* _Task material_
>>>>

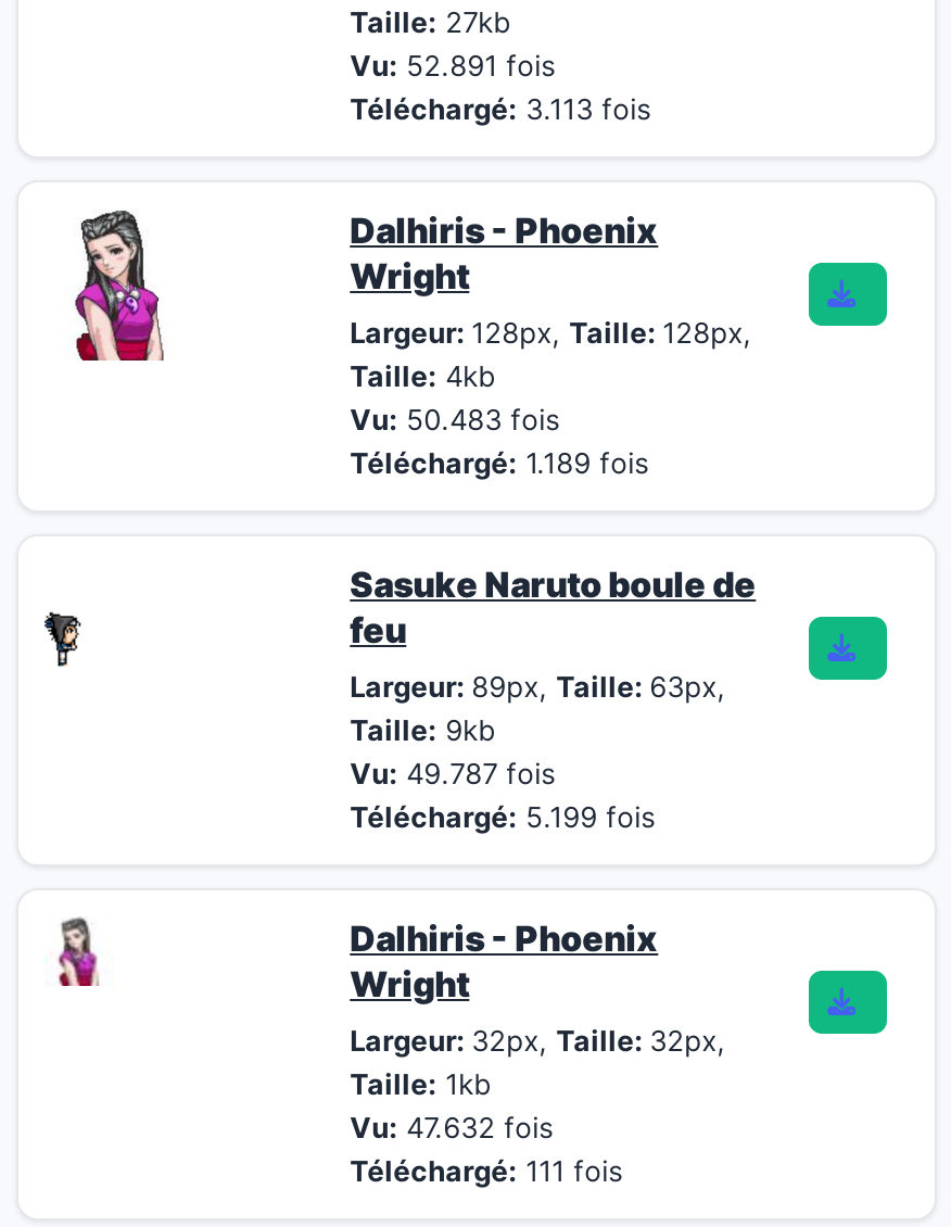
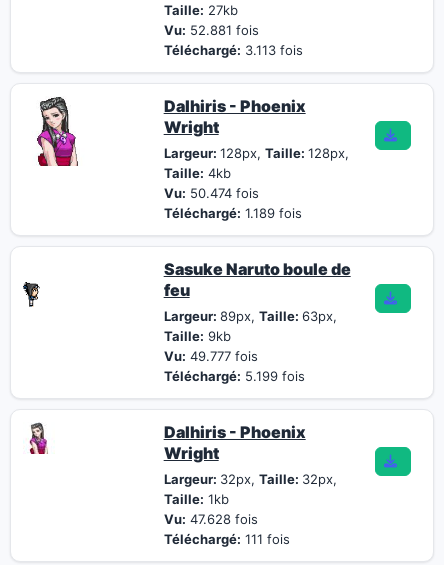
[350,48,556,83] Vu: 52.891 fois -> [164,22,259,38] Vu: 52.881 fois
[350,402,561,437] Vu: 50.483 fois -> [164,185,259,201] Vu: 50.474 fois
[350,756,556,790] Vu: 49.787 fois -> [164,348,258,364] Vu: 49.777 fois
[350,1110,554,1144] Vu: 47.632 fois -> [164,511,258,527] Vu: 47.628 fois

<<<<
>>>>

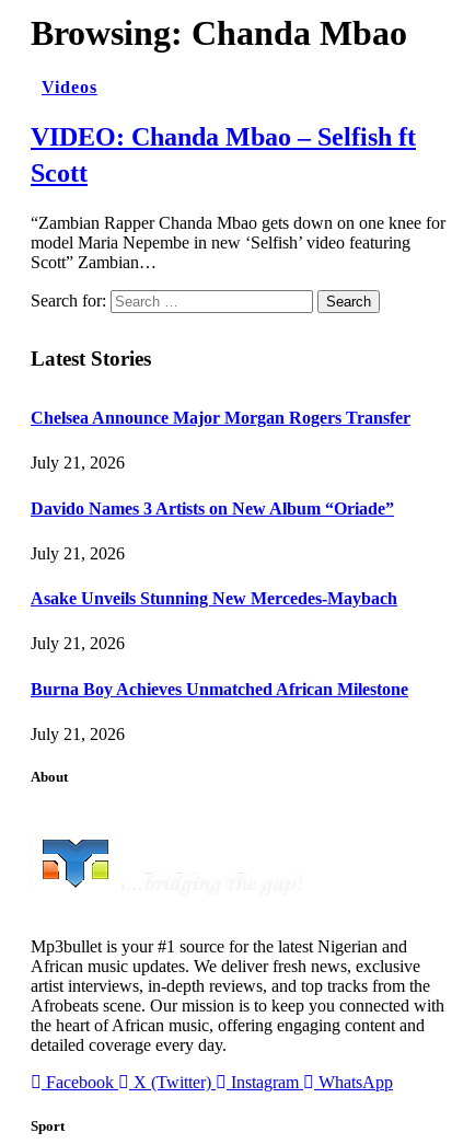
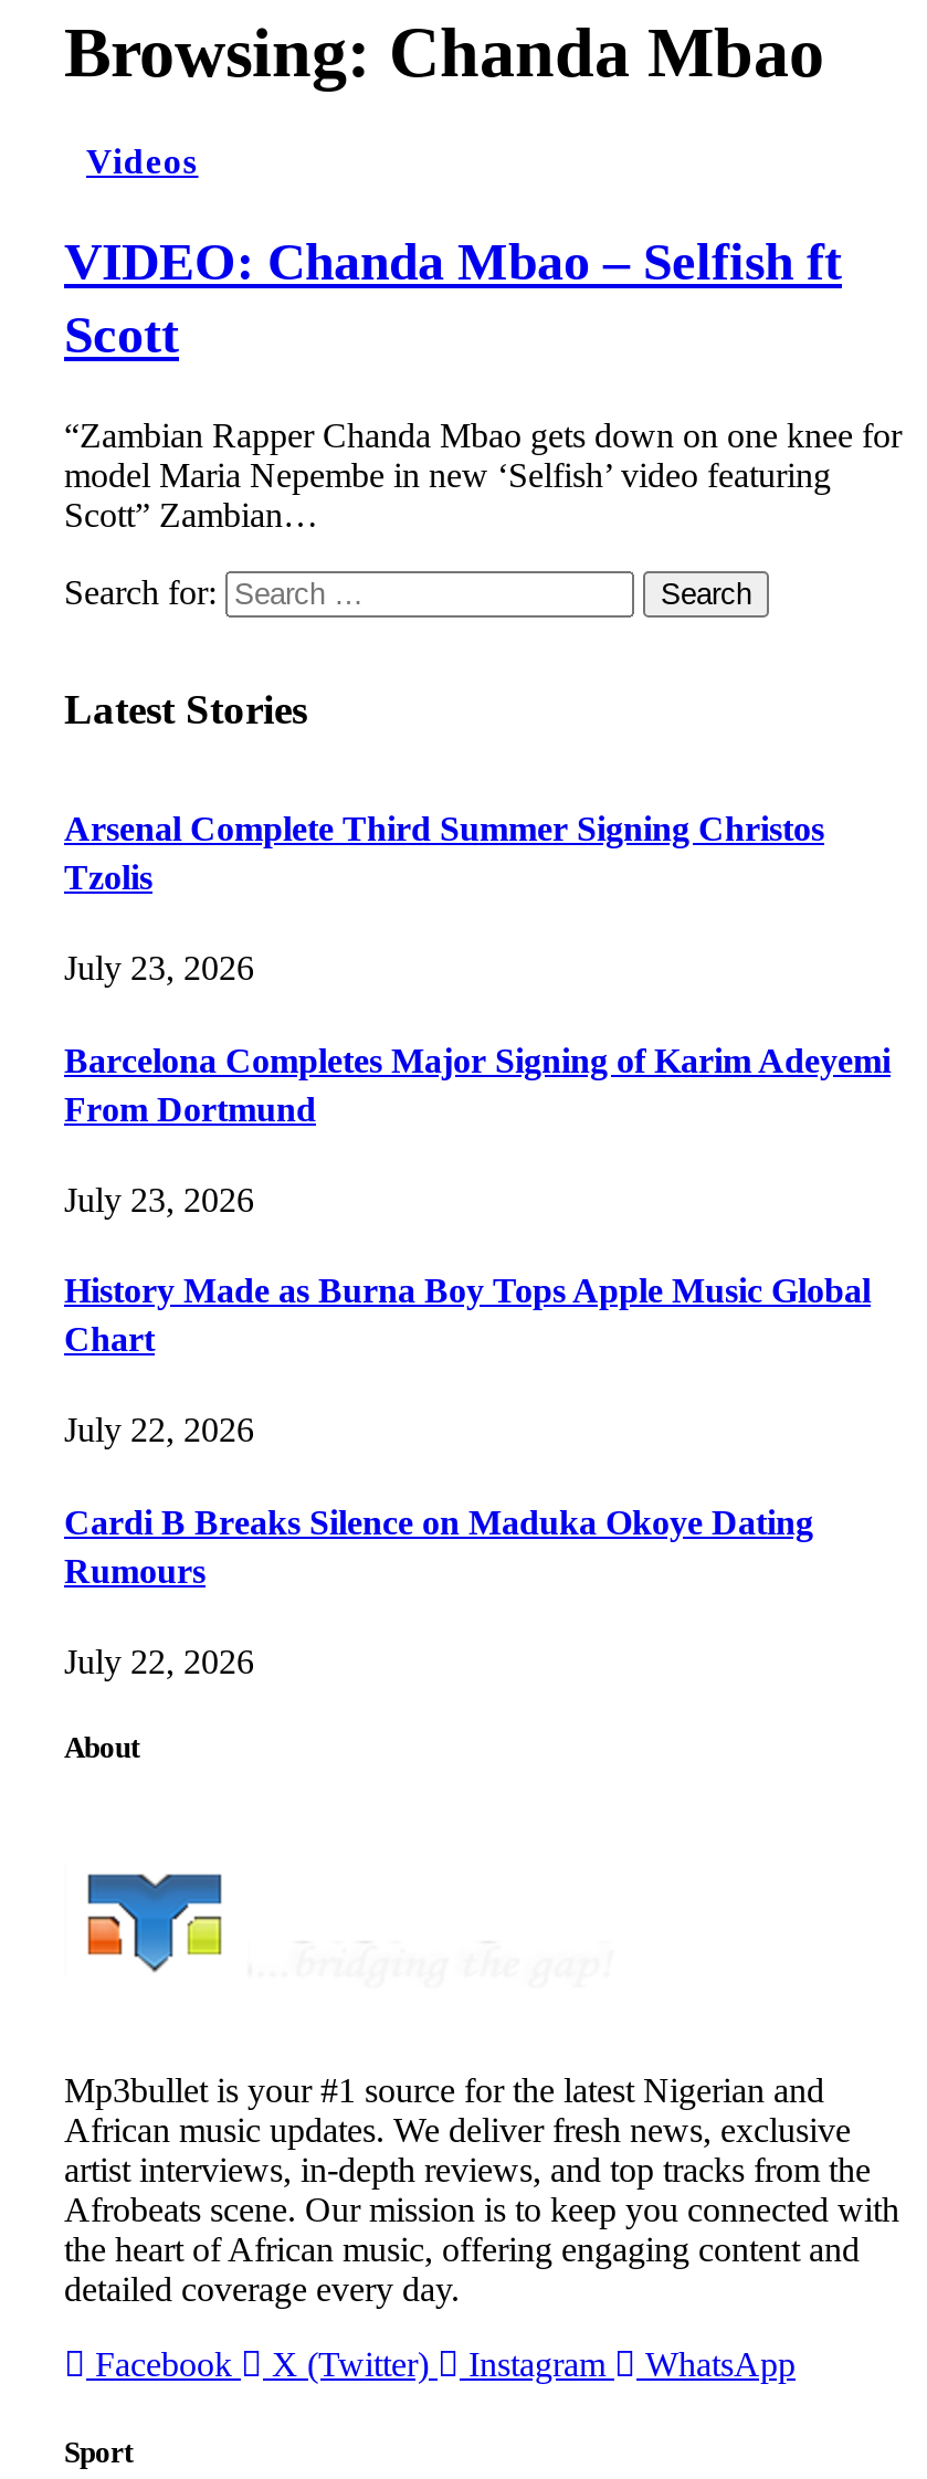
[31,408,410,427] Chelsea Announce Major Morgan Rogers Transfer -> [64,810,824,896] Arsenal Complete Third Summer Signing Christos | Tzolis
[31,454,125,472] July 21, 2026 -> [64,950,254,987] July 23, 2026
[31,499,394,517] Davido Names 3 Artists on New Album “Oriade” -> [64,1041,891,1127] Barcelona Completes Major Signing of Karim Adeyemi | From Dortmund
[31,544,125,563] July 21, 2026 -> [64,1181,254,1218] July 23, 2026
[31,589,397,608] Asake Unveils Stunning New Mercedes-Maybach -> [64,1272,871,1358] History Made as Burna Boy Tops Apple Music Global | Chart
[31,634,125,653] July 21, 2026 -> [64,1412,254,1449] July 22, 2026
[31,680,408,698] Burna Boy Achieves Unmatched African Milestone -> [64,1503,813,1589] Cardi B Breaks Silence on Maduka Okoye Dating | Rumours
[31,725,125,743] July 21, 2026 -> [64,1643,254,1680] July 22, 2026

<<<<

* _What you need to do_
From the line holding "[31,680,408,698] Burna Boy" to the line holding "[31,725,125,743] July 21, 2026", inclusive, restate each line above exactly as written.

* _Reply to the exercise_
[31,680,408,698] Burna Boy Achieves Unmatched African Milestone -> [64,1503,813,1589] Cardi B Breaks Silence on Maduka Okoye Dating | Rumours
[31,725,125,743] July 21, 2026 -> [64,1643,254,1680] July 22, 2026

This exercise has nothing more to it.